Allow search engines to index topics and keep off from everywhere else

Started by DocElectro, January 09, 2012, 06:30:17 AM

Previous topic - Next topic

DocElectro

Recently, I set up a forum and imported an old database into it. Barely two weeks of the set up, Google has been indexing boards. Please refer to Search Results Here

Using robots.txt, can someone please point me in the right direction to coding this. That is, nothing should be crawl/index other than TOPICS
Thanks

Ricky.

Simplest way would be :
In your robots.txt

User-agent: *
#First allow all
Allow: /*
# Now denying any url with board in it and anything after that..
Disallow: /*board


But test it using google webmaster tool..

Illori

you could also search the forum for robots.txt there are many posts that can help you.

Arantor

If it doesn't crawl boards, how do you expect it to find topics?

DocElectro

Ok I tried this on my own


User-agent: *
Allow: /index.php?topic=
Disallow: /

Unfortunately, this code still index boards.


While this below completely disabled search engines from crawling/indexing forum.

User-agent: *
#First allow all
Allow: /*
# Now denying any url with board in it and anything after that..
Disallow: /*board


What I really want is only TOPICS craw/index by search engines WHILE stuff like boards, child boards, categories, profiles, print pages and many others must not be index.

What else should I do please to correct this ASAP. Thanks

Arantor

QuoteWhat I really want is only TOPICS craw/index by search engines WHILE stuff like boards, child boards, categories, profiles, print pages and many others must not be index.

How are the search engines going to find the topics if they can't see the boards that the topics are in?!

Ricky.

Yes, arrowtotheknee is right, then make it :

User-agent: *
#First allow all
Allow: /*
Allow: /*topic
# Now denying any url with board in it and anything after that..
Disallow: /*board


Or may be you can use some sitemap to submit links of topic only.

Arantor

That doesn't solve the problem. The disallow rule will still prevent boards being indexed - and by definition it will prevent all the topics being indexed too...

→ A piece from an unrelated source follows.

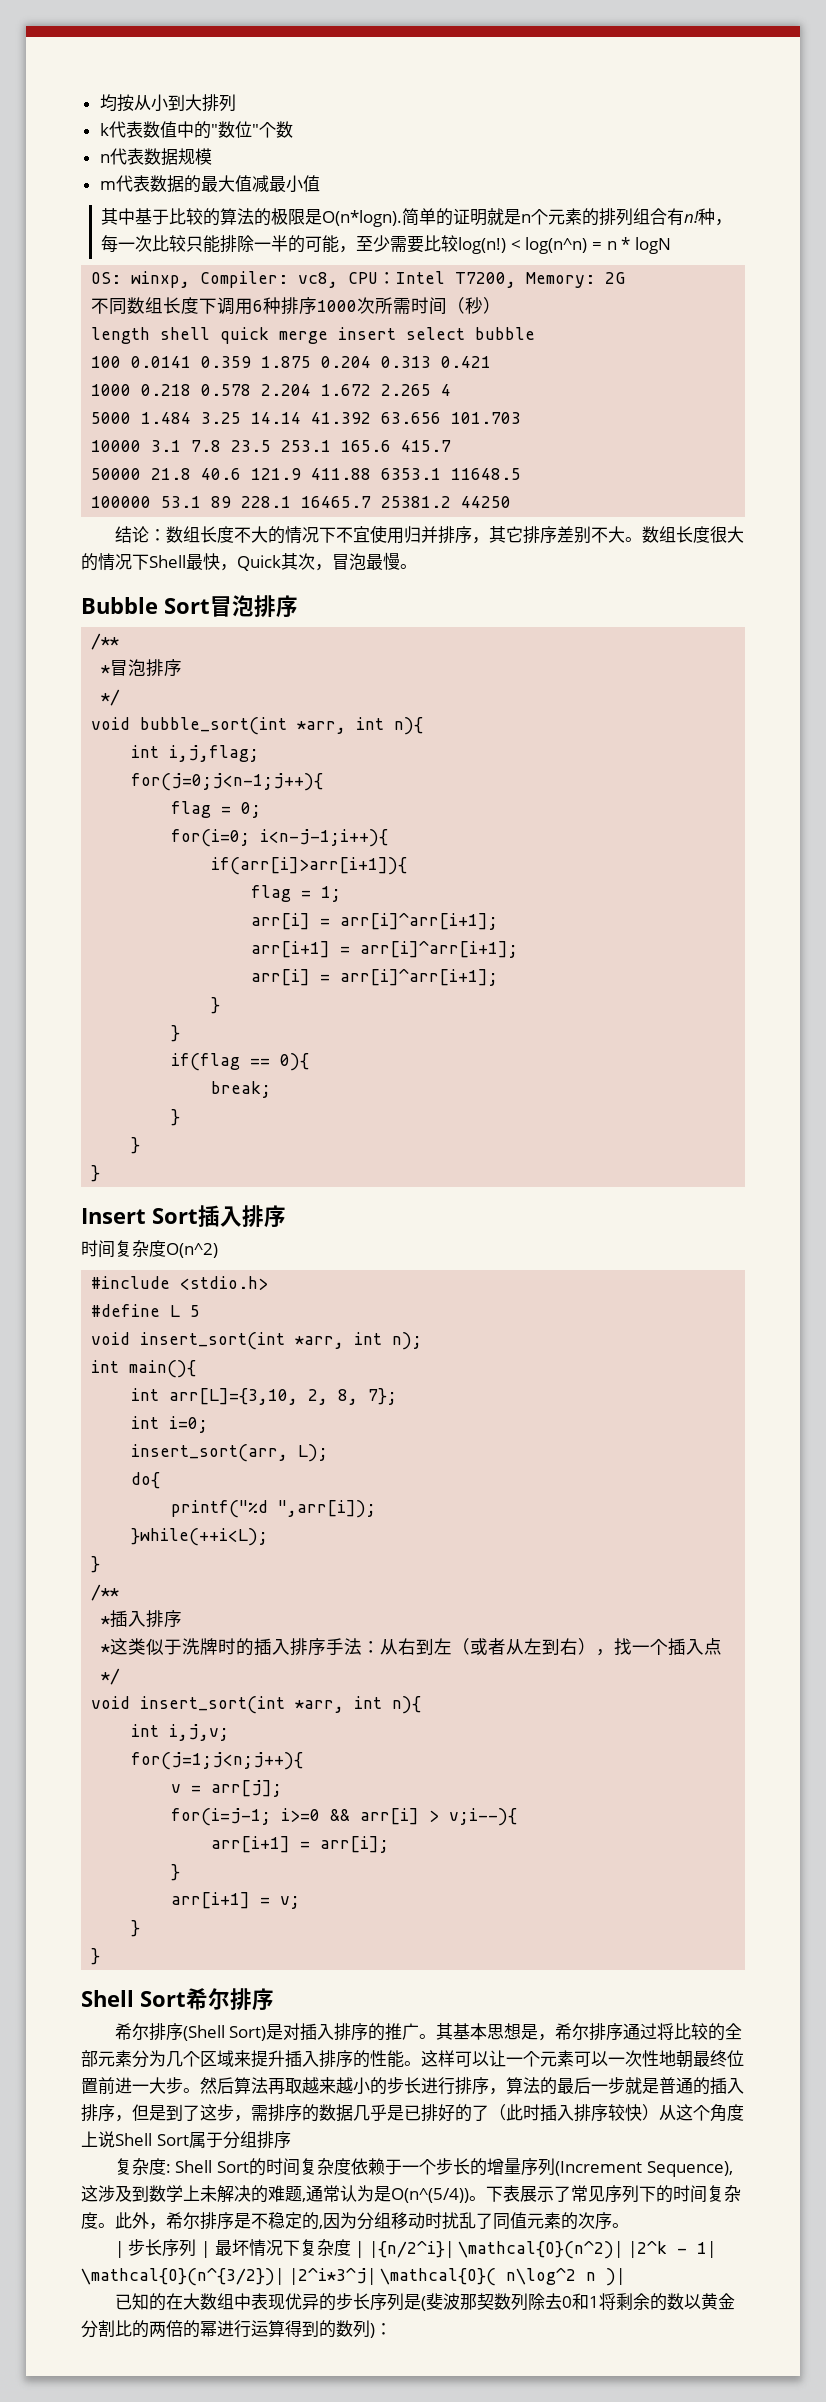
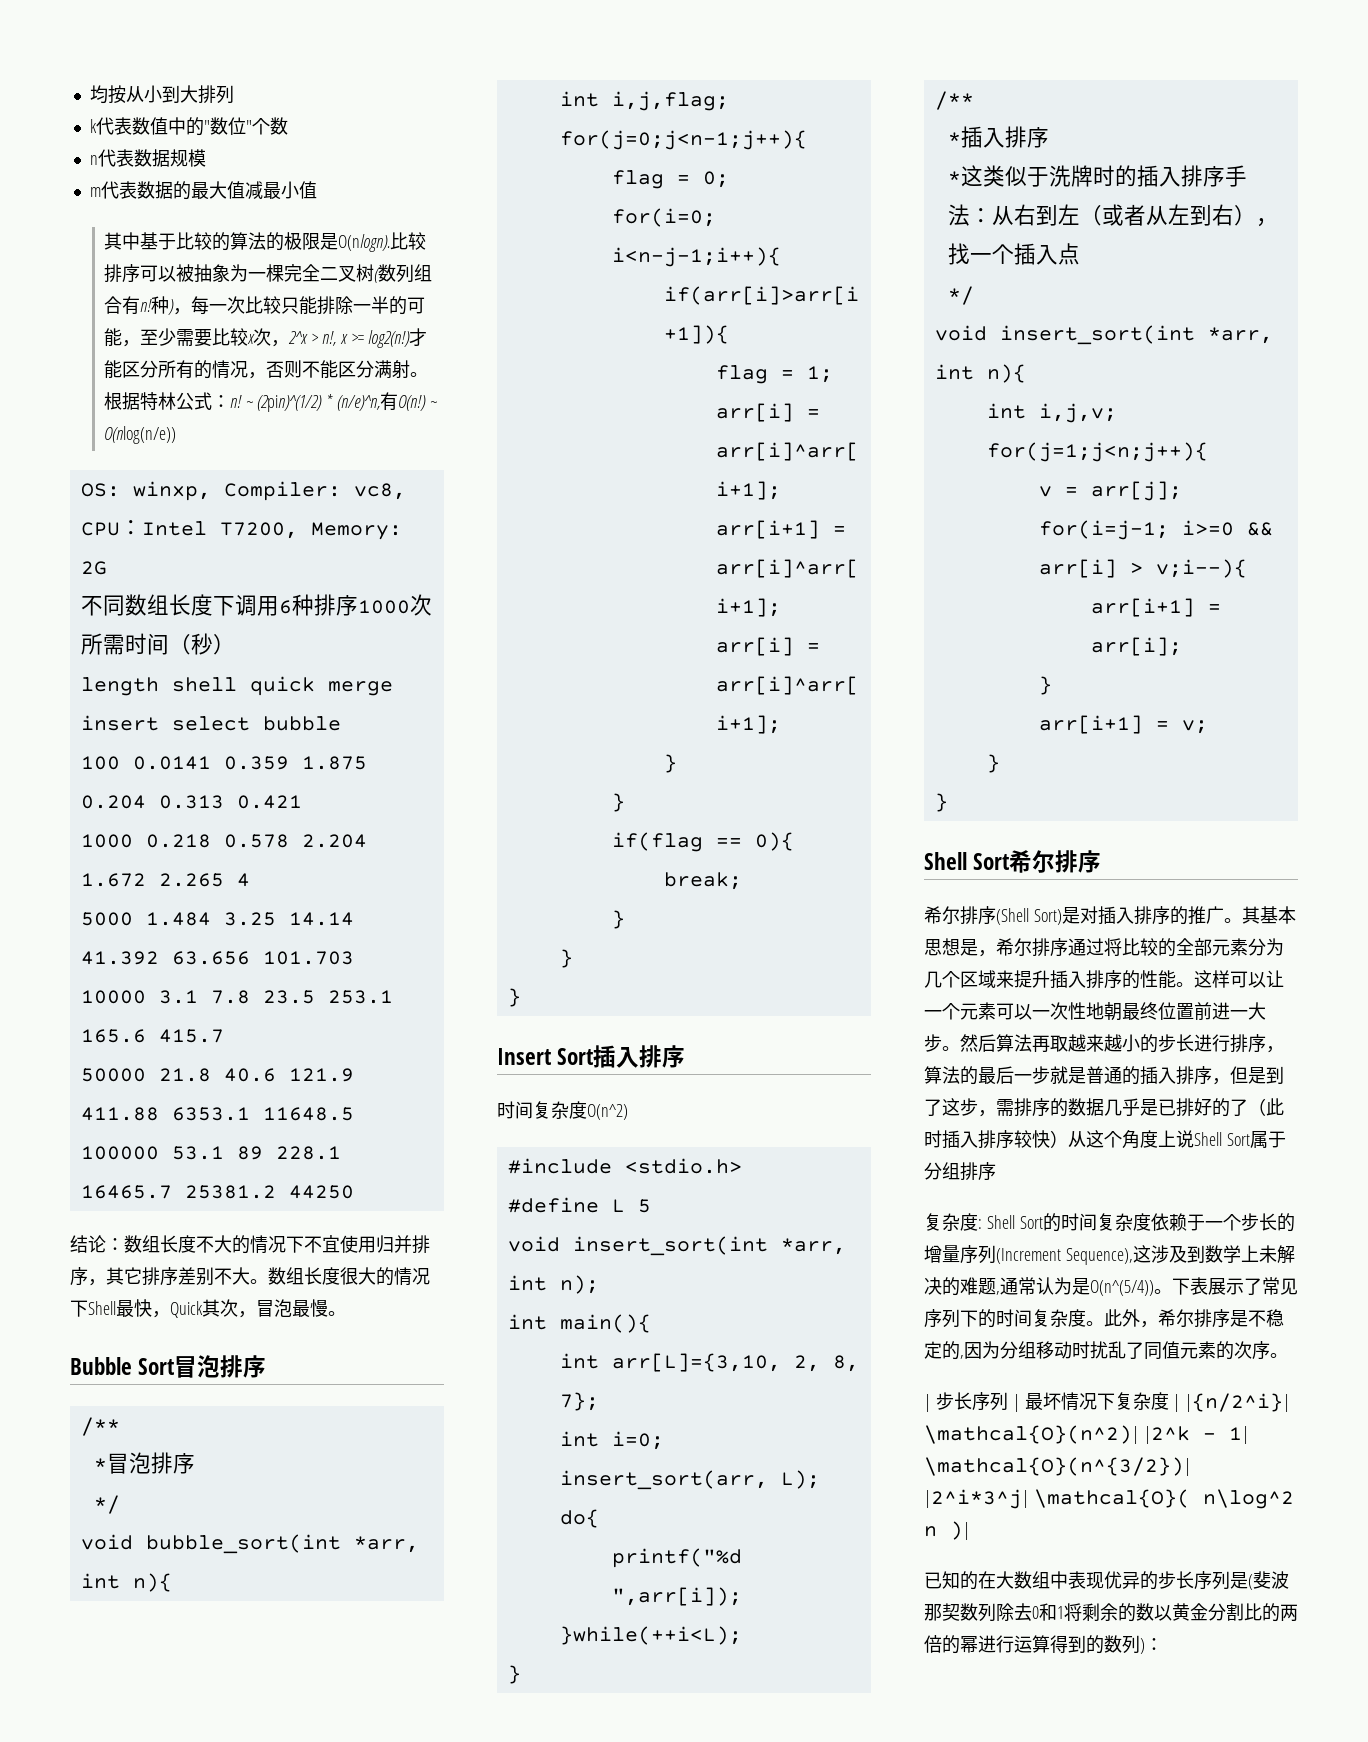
[322,208,617,227] O(n*logn).简单的证明就是n个元素的排 -> [338,232,427,252] [104,264,397,283] O(nlogn).比较排序可以被抽象为一棵完全二叉树(数
(716, 216) none -> [168,299,175,315] )
[458,237,671,254] log(n!) < log(n^n) = n * logN -> [247,328,427,348] [104,360,429,379] [104,392,437,412] [104,426,177,444] x次，2^x > n!, x >= log2(n!)才能区分所有的情况，否则不能区分满射。根据特林公式：n! ~ (2pin)^(1/2) * (n/e)^n,有O(n!) ~ O(nlog(n/e))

Though, I suppose recent posts is still technically accessible at this post as is the very last post in each board, but that's going to seriously hamper search engines actually getting at the threads.

Ricky.

As said, if you can give direct access to all topics using some html sitemap, then can also solve problem.

Arantor

Not really, sitemaps don't guarantee indexing, and search engines have been known to not index pages that aren't linked to anywhere else in their index...

DocElectro

I checked 'who' and I notice search engines only crawl board index of the forum since site going live 2 weeks now (official submission to search engine). I have removed robots.txt and the issue is still there.

Arantor

They could be trying all sorts of things. You see, if they try anything in index.php that isn't a known action, e.g. index.php?action=blahblahblah, it will fall through to the board index...

DocElectro

Like I said in one of my thread sometime ago, that is before submitting my new forum URL to google, they have index more than 300 bad pages (all useless - boards and their description, forum stats, member profiles e.t.c)
I went a step further to place the following in robots.txt

User-agent: *
Disallow: *board=*
Disallow: *;sort*
Disallow: *action=*
Disallow: *.msg*
to block all pages and allow only TOPICS as http://mysite.com/index.php?topic=##.# without msg and topicseen as part of url and it worked.
Unfortunately when the topics are clicked via Search Engine Results, it go back to homepage as in this example here @ No9 list http://www.google.com.ng/m?q=How+To+Take+Screen+Shot+and+subsequently+uploading+or+saving+it.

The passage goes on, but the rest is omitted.